# How can i create this sound?



## sonicscape (Feb 20, 2020)

Dear friends, how can create the piano like sound in the video below?



Thank you!..


----------



## dzilizzi (Feb 20, 2020)

If I were doing it? I would try layering a felt piano with a plucked piano, add some reverb and delay, some EQ pumping up the way high end to give air and that should get most of it.


----------



## JohnG (Feb 21, 2020)

a regular piano with a good dose of reverb may be all you need


----------



## dzilizzi (Feb 21, 2020)

JohnG said:


> _a regular piano with a good dose of reverb may be all you need _


I thought this at first, but to me it has that slight harpsichord sound. Or maybe an old upright? Some pianos sound like that but others don't.


----------



## JohnG (Feb 21, 2020)

dzilizzi said:


> I thought this at first, but to me it has that slight harpsichord sound. Or maybe an old upright? Some pianos sound like that but others don't.



I'm not hearing that but -- having now listened again, I agree with your first suggestion, that a felt piano might be just the ticket. And a 'real big' reverb.

Then again, perhaps you could use a regular piano and deaden the sound by dipping the EQ somewhere (4k? 6k?)?


----------



## dzilizzi (Feb 21, 2020)

JohnG said:


> I'm not hearing that but -- having now listened again, I agree with your first suggestion, that a felt piano might be just the ticket. And a 'real big' reverb.
> 
> Then again, perhaps you could use a regular piano and deaden the sound by dipping the EQ somewhere (4k? 6k?)?


Well, I'm listening on my phone speaker, so maybe it's adding treble?


----------



## sonicscape (Feb 22, 2020)

Gentlemen, thank you for your responses. I tried it with Noire Plugin with both Felt and Pure modes with Wallhalla Shimmer and avoided Treble frequencies with Reaper's built in EQ. But it still sounds not similar. Maybe it depends up on the Piano VST's sound color? If that's true, which Piano plugin would you prefer?


----------



## JohnG (Feb 22, 2020)

Bruv this is one of the things we do as composers -- muck around until it sounds good.
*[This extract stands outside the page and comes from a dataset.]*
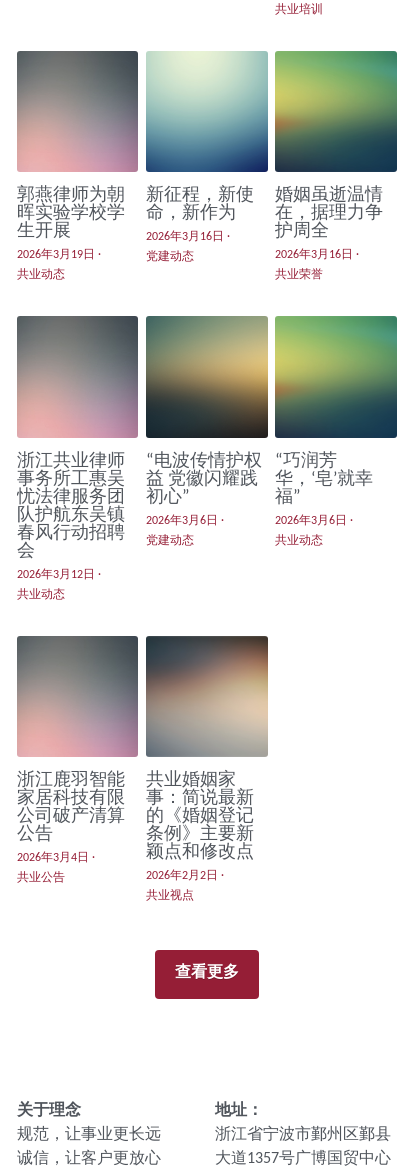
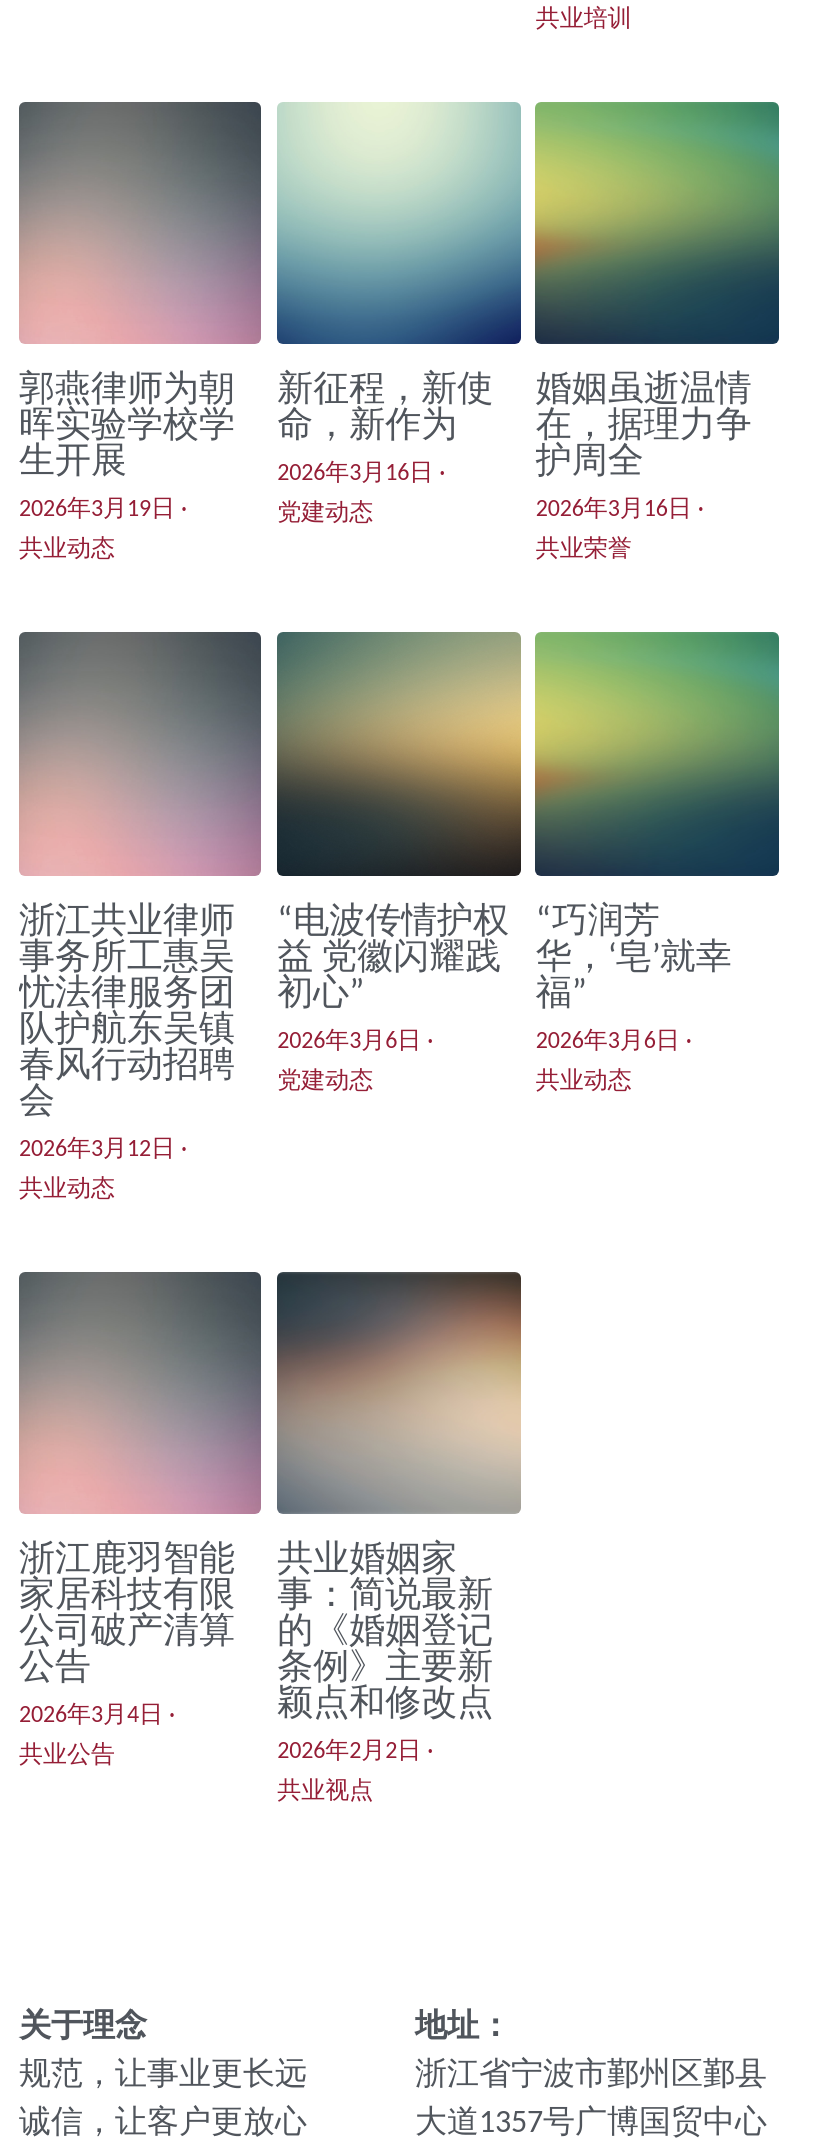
- 查看更多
1. Keep tinkering with EQ using the piano you have. Nearly any piano can make this sound;
2. Try different microphone positions on the piano you have -- that can make a huge difference; and/or
2. Maybe get Spitfire Audio's (nearly) free felt piano? They have a fairly expensive one but also a LABS version, which you can get for a tiny charitable donation.

Have fun!

John


----------



## sonicscape (Feb 22, 2020)

JohnG said:


> Bruv this is one of the things we do as composers -- muck around until it sounds good.
> 
> 1. Keep tinkering with EQ using the piano you have. Nearly any piano can make this sound;
> 2. Try different microphone positions on the piano you have -- that can make a huge difference; and/or
> ...



Thank You JohnG! I think Spitfire's Olafur Piano VST creates a similar atmosphere. But as you have mentioned it's some expensive.


----------



## JohnG (Feb 22, 2020)

sonicscape said:


> Thank You JohnG! I think Spitfire's Olafur Piano VST creates a similar atmosphere. But as you have mentioned it's some expensive.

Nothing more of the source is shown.